La giovinetta pareva presa da una grande commozione; si agitava, rizzava la persona, levava la testa, poi la piegava, quasi sopraffatta dalla piena dell’affetto, curvava la fronte sino a terra, sulle tavole lustre del pavimento, si stringeva la fronte, si picchiava il petto, si copriva gli occhi colle palme, incrociava le braccia, le alzava distese, le lasciava ricader penzoloni; somigliava una statua, somigliava una delirante, un’addolorata coi coltelli nel cuore; il suo sguardo prendeva tutte le espressioni dall’afflizione al tripudio, dallo sconforto alla speranza, tremava, si velava, era timido, era temerario, era compunto, era quasi irriverente; e la sua voce anch’essa saliva, scendeva, si smorzava in toni di una varietà infinita, diventava gutturale, profonda, rauca, poi aperta, poi sonora, acuta, argentina, lenta; si faceva concitata, poi fioca di nuovo, supplichevole, dolce, e pareva, secondo i momenti, preghiera, inno, lamento, singhiozzo, rampogna; tremula di tenerezza, di desiderio, piena di grazia, di vezzi infantili, di accenti caratteristici, originali, efficaci...

Quando ella fu uscita, il conte prese il suo posto e pianse. Quella voce singolare lo avea tutto rimescolato, gli aveva resuscitato nell’animo i sentimenti di fanciullo, l’amore di sua madre, l’angoscie d’averla perduta.

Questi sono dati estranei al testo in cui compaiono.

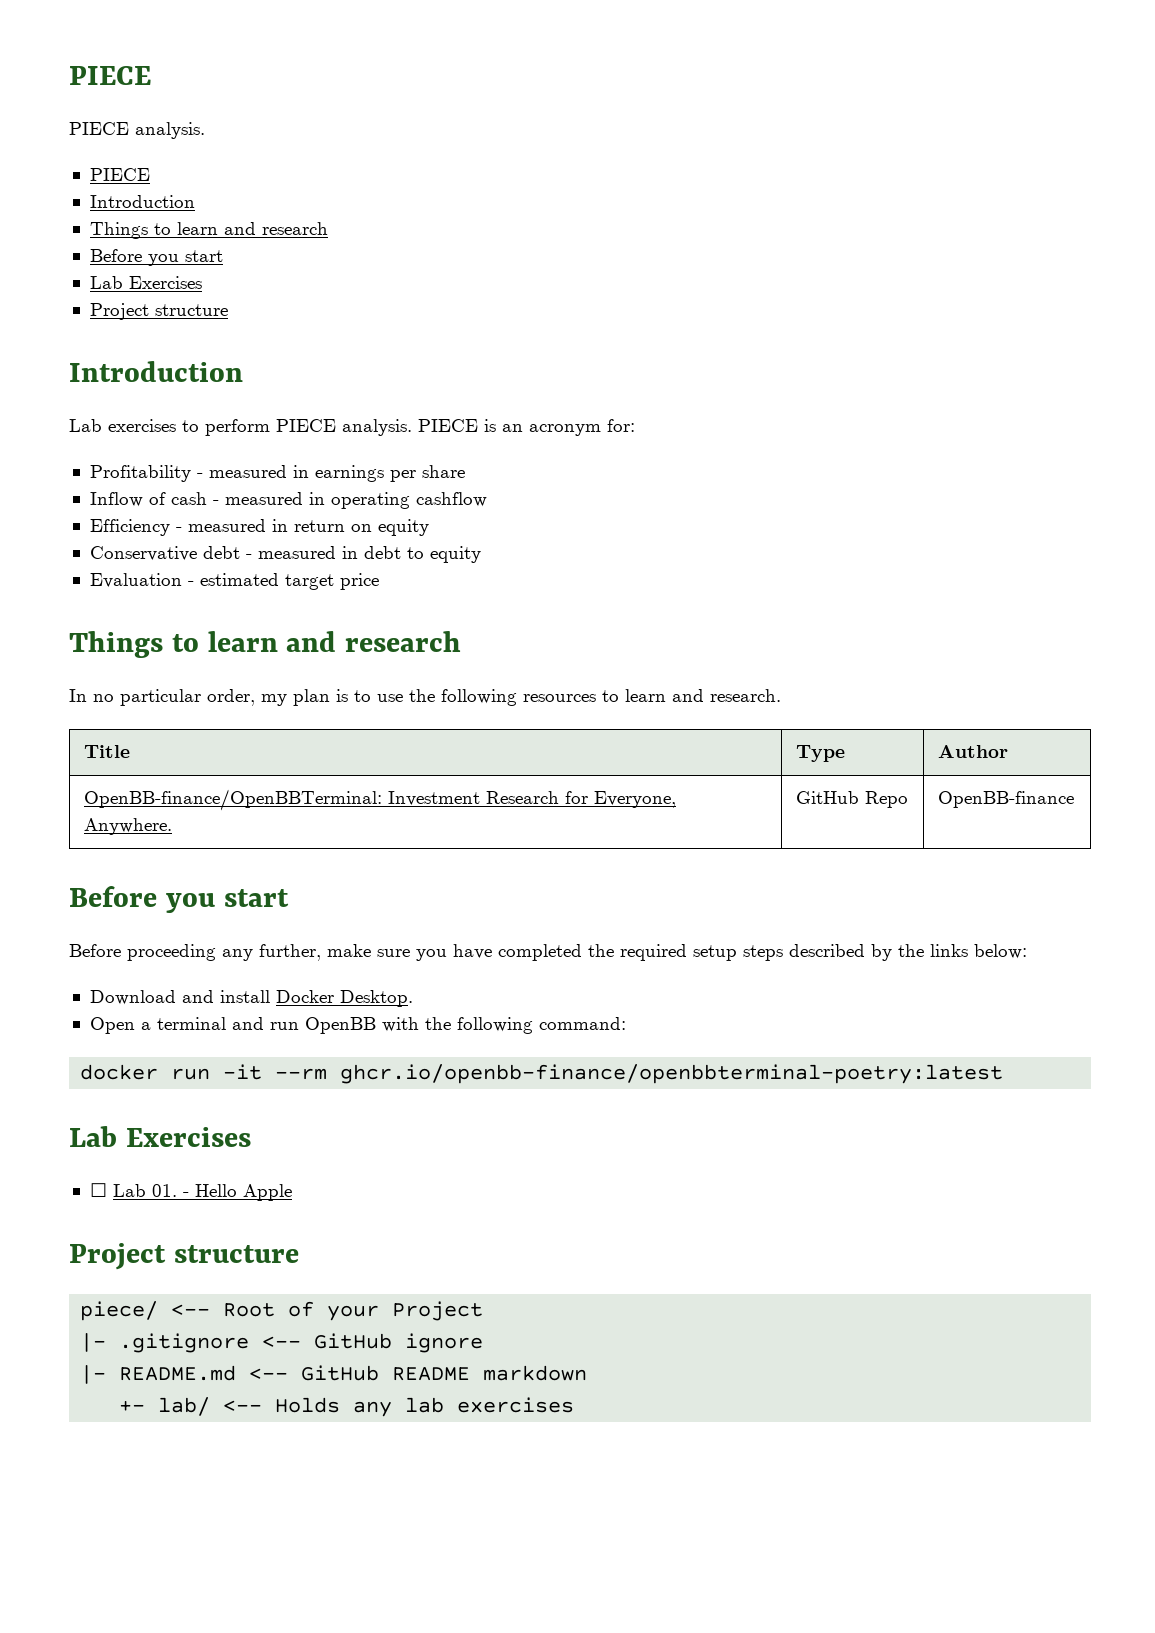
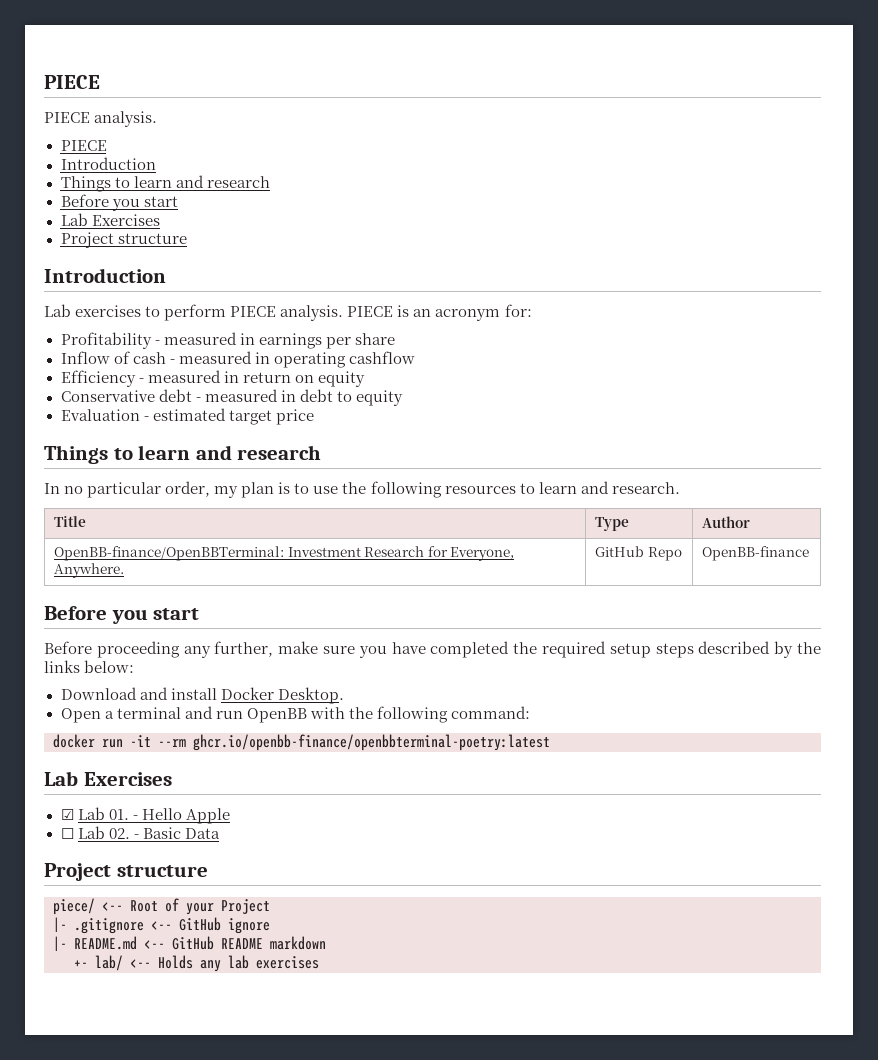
- ☐ Lab 01. - Hello Apple
+ ☑ Lab 01. - Hello Apple
+ ☐ Lab 02. - Basic Data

Da molti anni la sua vita non era che un fastidioso accumularsi di tedio; esigliato dalla corte, rimosso dagli affari, dall’esercito, per aver preso parte al sogno sublime di una certa notte di marzo al palazzo Carignano; sdegnoso di rientrarvi per la porticina della grazia, ora che, per l’avvenimento al trono del regale suo complice gli pareva di aver diritto a quella gran porta d’onore; tenuto lontano dal suo posto più dalla diffidenza propria che di quella che ispirava — egli non aveva vissuto — ma passato il suo tempo. I giorni lenti, monotoni, tristi, erano discesi l’un dopo l’altro nel suo spirito, come cade la goccia nell’acqua morta della cisterna abbandonata in mezzo al deserto. Non li aveva contati, li aveva lasciati scorrere senz’altra speranza che quella di vederli terminare una volta. Gli parevano innumerevoli; si credeva in buona fede decrepito a trentacinque anni...

II.

Luscià tornò nei dì seguenti.

Il conte spiava il suo passo leggero, la sentiva venire di lontano, distingueva fra i mille rumori della campagna il fruscio ch’ella faceva nelle frasche dei noccioli e delle mortelle. Era un soffio di vita che veniva a lui, a riscuoterlo dal travaglioso torpore della sua noia.

La sua giornata aveva oramai un punto luminoso, una mezz’ora di beatitudine; e lo seguiva una dolcezza sempre maggiore, sempre più lunga, che a poco a poco invadeva le tristissime meditazioni, compenetrava la sua solitudine.

Del resto egli non era invaghito di lei; appena ricordava i suoi lineamenti; non s’era mai chiesto, se fosse bella. Non la guardava, non la desiderava, la sentiva; e come qualcosa di sacro, di soprannaturale. Ella veniva in nome di un sentimento augusto; era quasi la personificazione della sua pietà figliale.

Erano due adorazioni che s’incontravano.

E finalmente una volta egli uscì dal suo nascondiglio, — si fe’ innanzi lento, riguardoso e venne a porsi alla sua destra sull’inginocchiatoio stemmato.